Nel liceo Bishop Fenwick di Boston ci sono, come è tipico degli Stati Uniti, molti club. Finite le ore di lezione, verso le tre del pomeriggio, i ragazzi rimangono a scuola per il club di teatro, scacchi, scrittura creativa o programmazione. Anche don Michele Benetti, insegnante di Fisica e Religione, e io che insegno Spagnolo, una volta alla settimana ci fermiamo al nostro club che chiamiamo “scuola di comunità”. Ogni volta, una decina di studenti si ferma con noi, di propria iniziativa, per una discussione a tema libero o per leggere e commentare un breve testo.
Luna è arrivata a questi incontri grazie a Maria, una studentessa italiana che ha fatto un periodo di scambio al nostro liceo. Luna è inizialmente venuta un paio di volte con Maria, ma poi non è più tornata al club per un paio di mesi. Invece, quando Maria è andata via, ha ripreso a partecipare tutte le settimane. Tutti noi eravamo un po’ stupiti: ci sembrava più logico che venisse mentre la sua amica era a Boston. Invece, Luna ha fatto il contrario. Si è poi spiegata così: “Salutandoci, Maria mi ha detto che, col suo ritorno a casa, la nostra amicizia si sarebbe affievolita fino a scomparire, a meno che io facessi parte del gruppo di scuola di comunità. Seguendo Cristo insieme, saremmo diventate sempre più amiche”.
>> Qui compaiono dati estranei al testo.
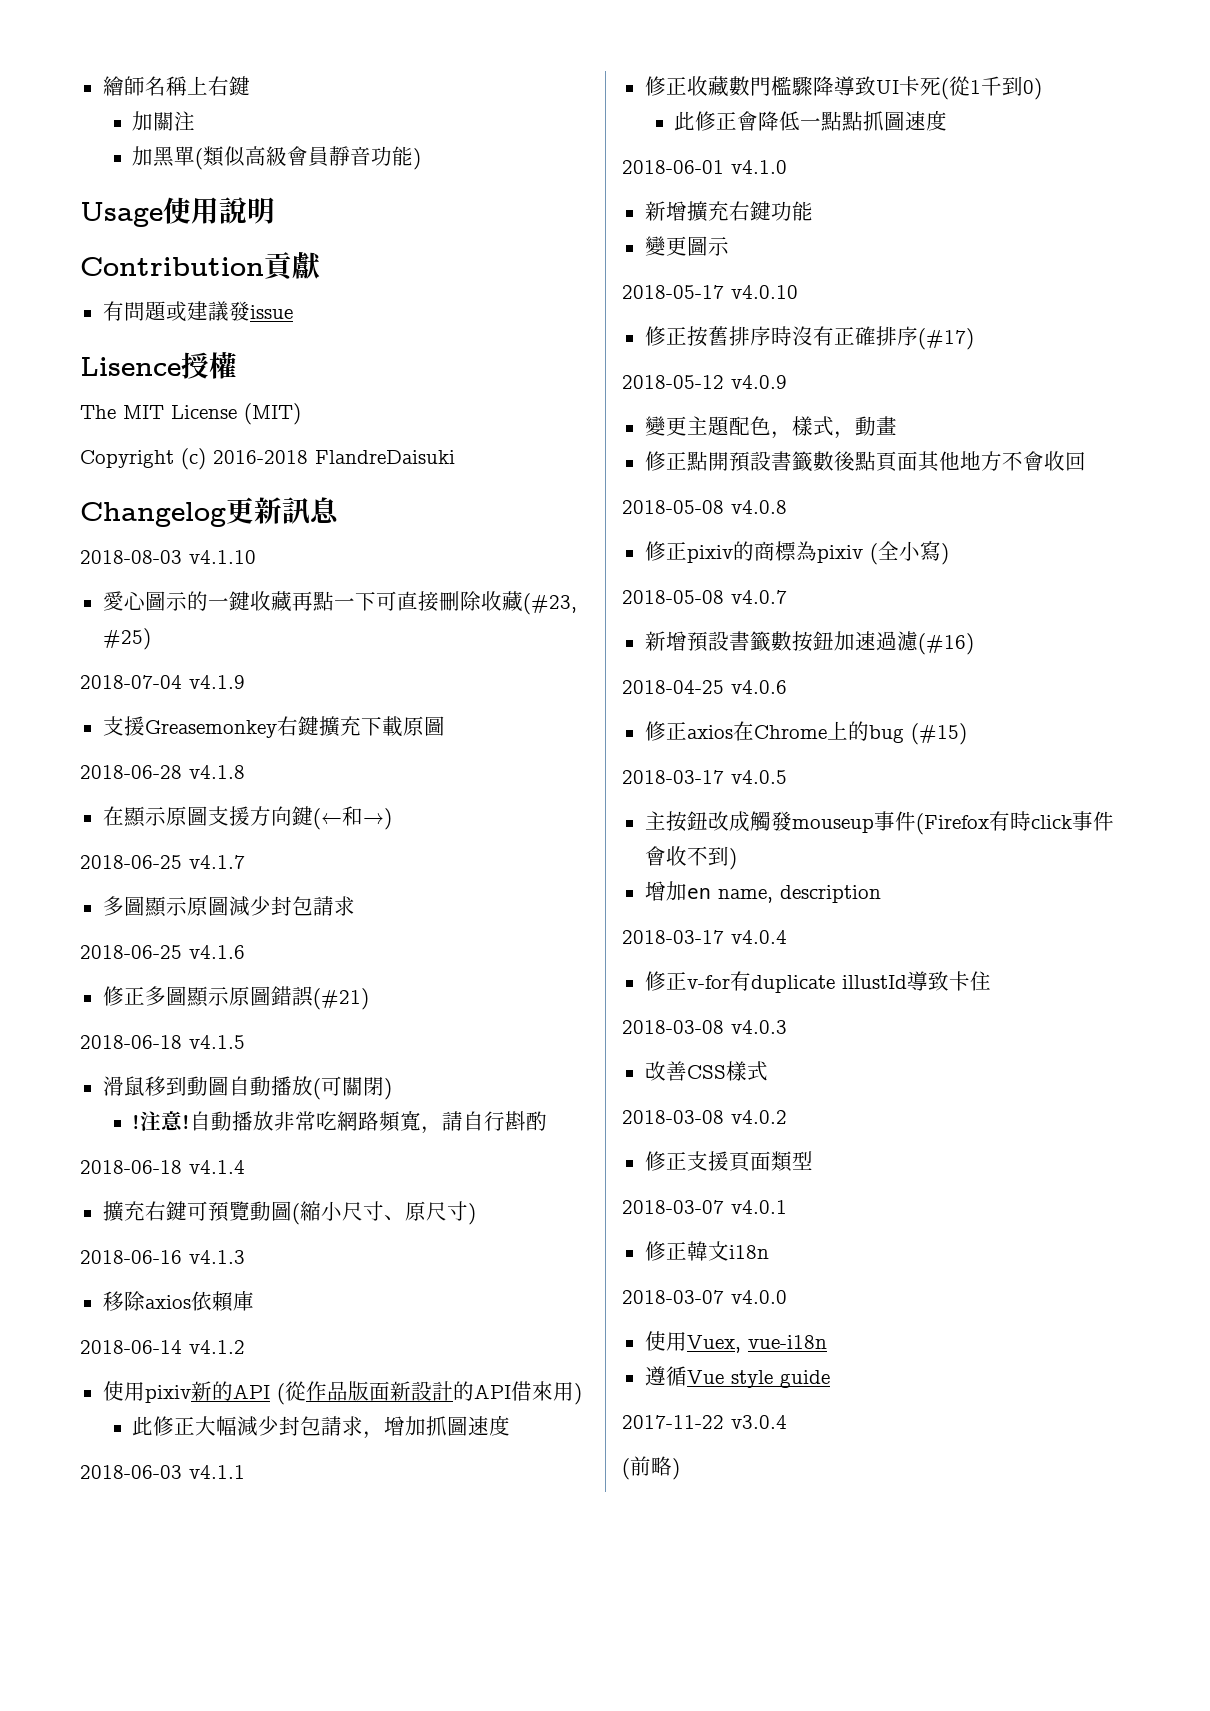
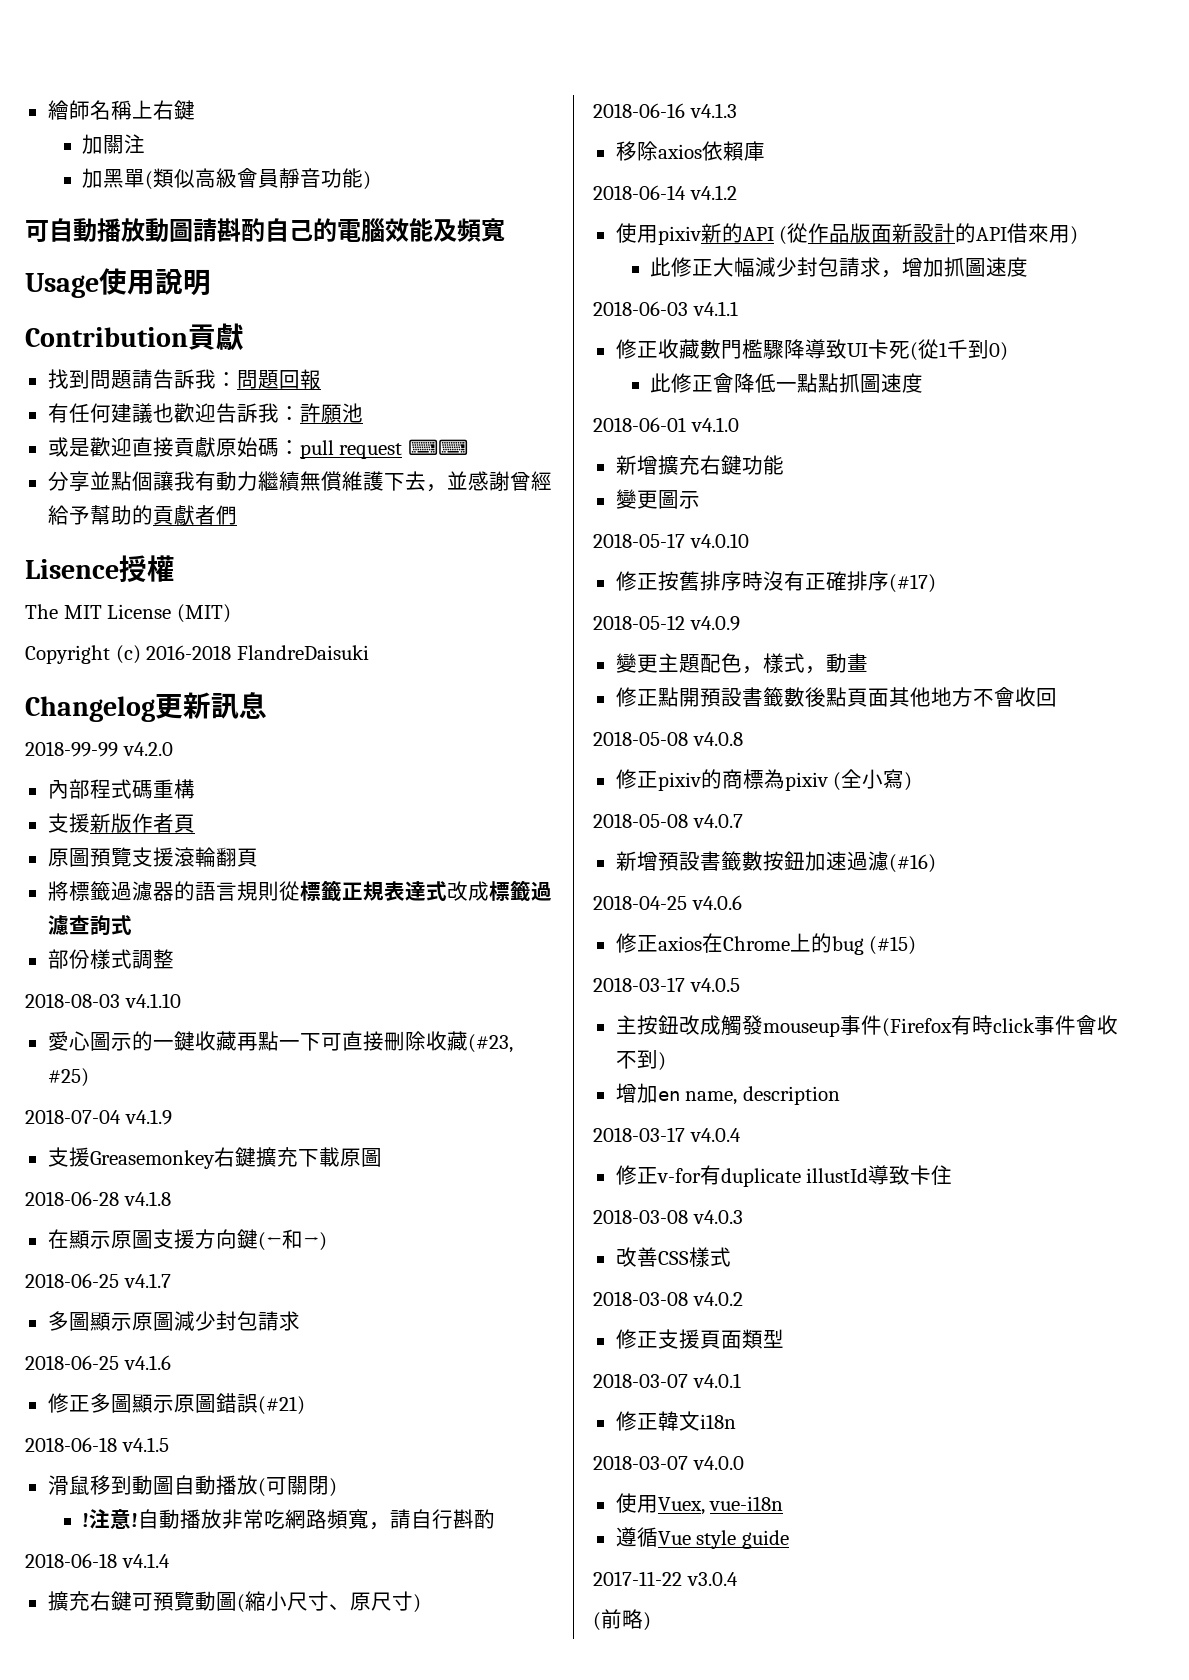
(422, 159) none -> [25,218,505,242] // 可自動播放動圖請斟酌自己的電腦效能及頻寬
[102,301,293,322] 有問題或建議發issue -> [47,369,321,390] [47,403,363,423] [47,437,468,459] [47,471,552,492] [47,505,237,526] 找到問題請告訴我：問題回報 // 有任何建議也歡迎告訴我：許願池 // 或是歡迎直接貢獻原始碼：pull request ⌨⌨ // 分享並點個讓我有動力繼續無償維護下去，並感謝曾經給予幫助的貢獻者們
(340, 510) none -> [25,741,173,757] [47,779,195,799] [47,813,195,833] [47,847,258,868] [47,880,552,902] [47,915,132,936] [47,949,174,969] // 2018-99-99 v4.2.0 // 內部程式碼重構 // 支援新版作者頁 // 原圖預覽支援滾輪翻頁 // 將標籤過濾器的語言規則從標籤正規表達式改成標籤過濾查詢式 // 部份樣式調整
Un paio di settimane più avanti, Luna ci ha chiesto alla fine dell’incontro: “Vorrei essere io a fare la domanda per iniziare il prossimo raduno, posso?”. “Certo!” abbiamo risposto, non sapendo bene cosa avesse in mente. Con gli adolescenti liceali si impara ad essere aperti alle domande, alla sincerità disarmante con cui si pongono davanti alla vita. In particolare negli Stati Uniti, nei giovani c’è una bellissima apertura di spirito, molto spesso priva di qualsiasi cinismo o preconcetto.
La volta dopo, diciamo una breve preghiera e guardiamo Luna aspettando la sua domanda. “Un momento” dice, “l’ho messa per iscritto”. Tira fuori il suo cellulare e comincia a cercare tra messaggi e applicazioni. “Ecco. Secondo voi, è possibile vivere ogni momento della vita fino in fondo?”. Si gira verso di me, mi guarda negli occhi e dice: “Don Luis, cosa ne pensi?”.
Sono rimasto in silenzio per qualche secondo. Non volevo chiudere una domanda così vera e profonda con una risposta preconfezionata. Avrei deluso tutti, anche me stesso, tagliando corto con una semplice affermazione o negazione. Quindi, ho tentato di rivedere la mia settimana, i momenti in cui ho vissuto “fino in fondo”, per usare la sua espressione, e ho tentato di trovare qualche esempio di tali situazioni. Abbiamo identificato insieme esperienze recenti dove ci siamo sentiti veramente noi stessi, consapevoli, vivi. Ci siamo però anche dovuti arrendere al fatto che quei momenti non sono frequenti, purtroppo; spesso ci lasciamo trascinare dagli altri o da eventi esterni a noi.
Questa conversazione mi ha segnato. In quei giorni, è morta una mia alunna di quindici anni, in un terribile incidente, e mi sono dovuto chiedere se avevo vissuto il rapporto con lei al massimo possibile. In altre occasioni del lavoro di insegnante, del rapporto con i colleghi o in casa con i confratelli, la domanda si riproponeva continuamente: vivo appieno o solo parzialmente?
Con i ragazzi, abbiamo concluso con una ipotesi provvisoria, che mi ha molto aiutato. Potrei riassumerla così: sia quando sentiamo di giocarci al massimo, sia quando ci sembra di non farlo, nella nostra compagnia siamo sempre provocati a risvegliarci e a rischiare sempre di più. Per questo vale la pena fare il club di “scuola di comunità”. Per questo persone come Luna sono un dono prezioso per la mia vita e per il mondo.